--- WORK TO COMPLETE ---
Make an exact copy of all the entries shown below.

--- DATA RECORDS ---
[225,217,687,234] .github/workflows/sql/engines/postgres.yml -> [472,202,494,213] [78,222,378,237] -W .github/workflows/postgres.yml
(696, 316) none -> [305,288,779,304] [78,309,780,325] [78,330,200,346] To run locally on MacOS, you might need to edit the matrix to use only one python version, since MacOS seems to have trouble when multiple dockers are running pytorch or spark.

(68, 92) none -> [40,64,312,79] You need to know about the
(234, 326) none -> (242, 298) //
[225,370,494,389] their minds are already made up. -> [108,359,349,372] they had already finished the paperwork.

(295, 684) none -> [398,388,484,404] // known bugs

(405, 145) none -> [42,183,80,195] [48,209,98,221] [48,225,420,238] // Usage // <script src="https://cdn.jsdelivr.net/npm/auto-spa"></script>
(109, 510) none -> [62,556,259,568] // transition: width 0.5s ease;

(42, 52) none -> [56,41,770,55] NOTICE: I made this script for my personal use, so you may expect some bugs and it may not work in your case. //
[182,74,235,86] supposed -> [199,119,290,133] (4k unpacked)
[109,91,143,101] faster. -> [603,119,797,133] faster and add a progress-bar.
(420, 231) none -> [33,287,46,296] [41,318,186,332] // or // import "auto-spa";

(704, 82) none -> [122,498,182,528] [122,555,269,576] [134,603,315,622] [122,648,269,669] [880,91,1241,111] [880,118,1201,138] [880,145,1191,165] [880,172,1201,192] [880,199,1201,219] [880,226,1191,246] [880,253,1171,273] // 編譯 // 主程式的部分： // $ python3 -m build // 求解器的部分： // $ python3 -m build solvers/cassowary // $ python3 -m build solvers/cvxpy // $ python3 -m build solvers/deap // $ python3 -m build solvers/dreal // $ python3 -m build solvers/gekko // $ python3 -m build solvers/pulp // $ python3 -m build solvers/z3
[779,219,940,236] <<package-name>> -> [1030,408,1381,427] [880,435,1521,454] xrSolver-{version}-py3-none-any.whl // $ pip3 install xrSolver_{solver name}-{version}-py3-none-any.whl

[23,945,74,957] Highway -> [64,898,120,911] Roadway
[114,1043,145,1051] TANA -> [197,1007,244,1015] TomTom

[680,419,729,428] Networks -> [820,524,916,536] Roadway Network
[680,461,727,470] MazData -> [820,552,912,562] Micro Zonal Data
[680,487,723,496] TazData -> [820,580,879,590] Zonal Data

--- RESPONSE TO THE TASK ---
[225,217,687,234] .github/workflows/sql/engines/postgres.yml -> [472,202,494,213] [78,222,378,237] -W .github/workflows/postgres.yml
(696, 316) none -> [305,288,779,304] [78,309,780,325] [78,330,200,346] To run locally on MacOS, you might need to edit the matrix to use only one python version, since MacOS seems to have trouble when multiple dockers are running pytorch or spark.

(68, 92) none -> [40,64,312,79] You need to know about the
(234, 326) none -> (242, 298) //
[225,370,494,389] their minds are already made up. -> [108,359,349,372] they had already finished the paperwork.

(295, 684) none -> [398,388,484,404] // known bugs

(405, 145) none -> [42,183,80,195] [48,209,98,221] [48,225,420,238] // Usage // <script src="https://cdn.jsdelivr.net/npm/auto-spa"></script>
(109, 510) none -> [62,556,259,568] // transition: width 0.5s ease;

(42, 52) none -> [56,41,770,55] NOTICE: I made this script for my personal use, so you may expect some bugs and it may not work in your case. //
[182,74,235,86] supposed -> [199,119,290,133] (4k unpacked)
[109,91,143,101] faster. -> [603,119,797,133] faster and add a progress-bar.
(420, 231) none -> [33,287,46,296] [41,318,186,332] // or // import "auto-spa";

(704, 82) none -> [122,498,182,528] [122,555,269,576] [134,603,315,622] [122,648,269,669] [880,91,1241,111] [880,118,1201,138] [880,145,1191,165] [880,172,1201,192] [880,199,1201,219] [880,226,1191,246] [880,253,1171,273] // 編譯 // 主程式的部分： // $ python3 -m build // 求解器的部分： // $ python3 -m build solvers/cassowary // $ python3 -m build solvers/cvxpy // $ python3 -m build solvers/deap // $ python3 -m build solvers/dreal // $ python3 -m build solvers/gekko // $ python3 -m build solvers/pulp // $ python3 -m build solvers/z3
[779,219,940,236] <<package-name>> -> [1030,408,1381,427] [880,435,1521,454] xrSolver-{version}-py3-none-any.whl // $ pip3 install xrSolver_{solver name}-{version}-py3-none-any.whl

[23,945,74,957] Highway -> [64,898,120,911] Roadway
[114,1043,145,1051] TANA -> [197,1007,244,1015] TomTom

[680,419,729,428] Networks -> [820,524,916,536] Roadway Network
[680,461,727,470] MazData -> [820,552,912,562] Micro Zonal Data
[680,487,723,496] TazData -> [820,580,879,590] Zonal Data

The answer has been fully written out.